By Isaac Deville, staff reporter.
A 12 year Delta plan is finally coming to fruition. On Oct. 11, right before a Board of Trustees meeting, a presentation about the Saginaw Center was offered at a banquet in room N-007. It is the last presentation before the project begins.
“It’s great to be included in events like this for the college, and it will be wonderful for Delta to have a new Saginaw Center,” says Lauren Smith, a Delta English professor. Now that construction of the center is so close, a recommendation will be made to the board as to the site of the building.
Larry Ramseyer, Director of Facilities Management at Delta College, calls the center “a culmination of two years of work of developing the new Saginaw center.”
According to Franklin Markley, Vice President of Paulien & Associates, the structure of the Saginaw Center will invoke educational thinking.
“Once you’re there, you know you’re in an institution of higher education,” Markley says. “Not just another building or site at a strip center that looks like the building next to it. This will look like a college, and that’s one of the key components. This will be integrated within the local fabric.”
Margaret Mosqueda, Vice President of Student and Educational Services at Delta, echoes these sentiments.
“First impressions last a very long time, so when students walk into a facility it’s very important that they feel that warmth and that sense of belonging,” Mosqueda says.
Markley stresses that this satellite campus will have innovative classroom layouts.
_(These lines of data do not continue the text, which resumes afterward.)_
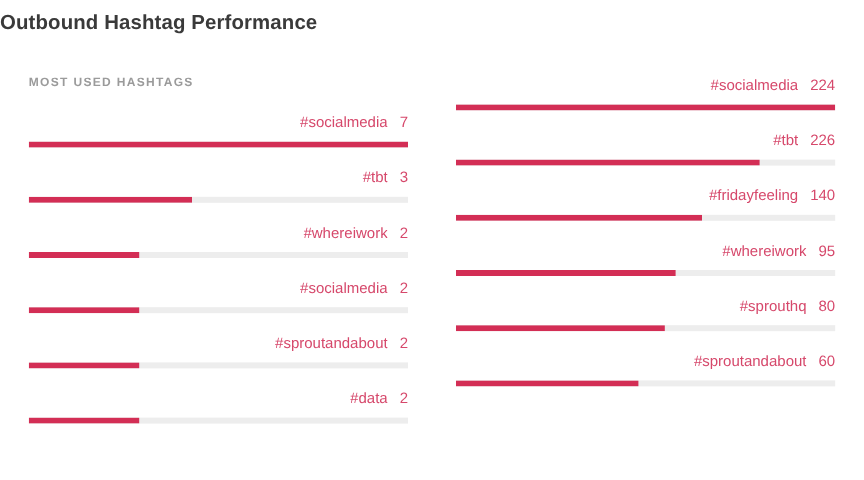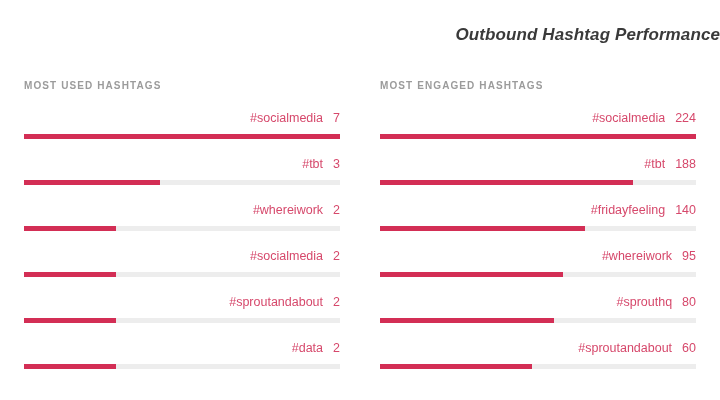"Outbound Hashtag Performance" .report-title { font-style: italic -> none; padding-top: 24px -> 8px; text-align: right -> left }
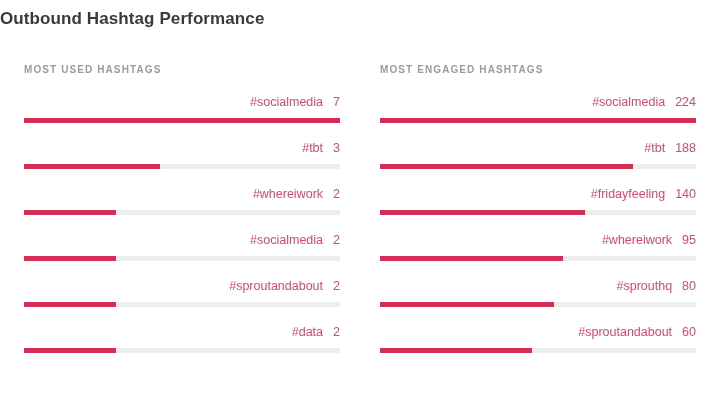"MOST ENGAGED HASHTAGS" div.column-header { html: <div>MOST ENGAGED HASHTAGS</div> -> none }
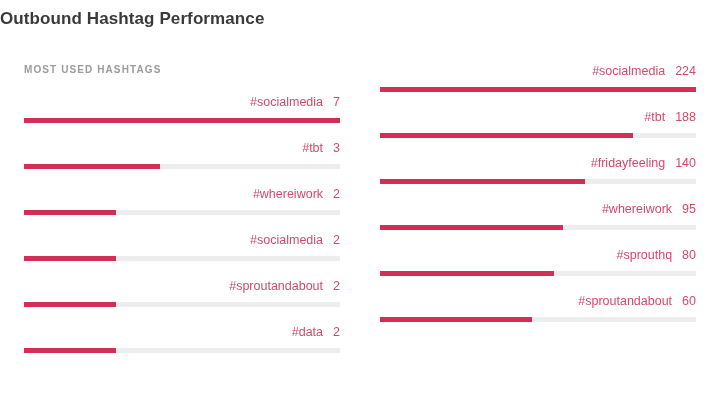"188" span.row-value { text: 188 -> 226 }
“An example is one of the laboratories,” says Markley. “There are different configurations of the laboratory. Most of the fixtures that are stationary like water and gas are around the periphery. The tables and benches can be moved. They can be moved in group style, or they can be moved to the periphery of the room to engage in experimentation.”
There are also all sorts of features available at the new center, according to Markley.
“If you want to understand the future of higher education look at what the younger students are doing in school. So a lot of the things you are going to see in the Saginaw Center are not so much built for the student of today, but for Generation Z,” says Franklin.
After discussion of the Saginaw Center, two writers were invited to the meeting to read their work in recognition of their Delta education. Former Delta student Chris Williams was the first to read.
“Delta means different things to different people. For some that’s a pathway to a career. For me, it’s a pathway to self discovery and learning that I have strengths,” says Chris Williams.
The next writer, Thomas Dunn, is a poet and student of Delta. He says, “I think [this event] means a lot of things. Like we’re celebrating student excellence. It is the culmination of a lot of hard work and a lot of dedication to get better at writing and the process of writing.”
Jean Goodnow, President of Delta College says the writers “demonstrated to all of us how important our mission is of serving our students here at Delta. It’s really what we’re all about. It’s why we’re all here, is to serve students like the two students that presented this evening. And that’s what the Saginaw Center is going to be, serving more students like that.”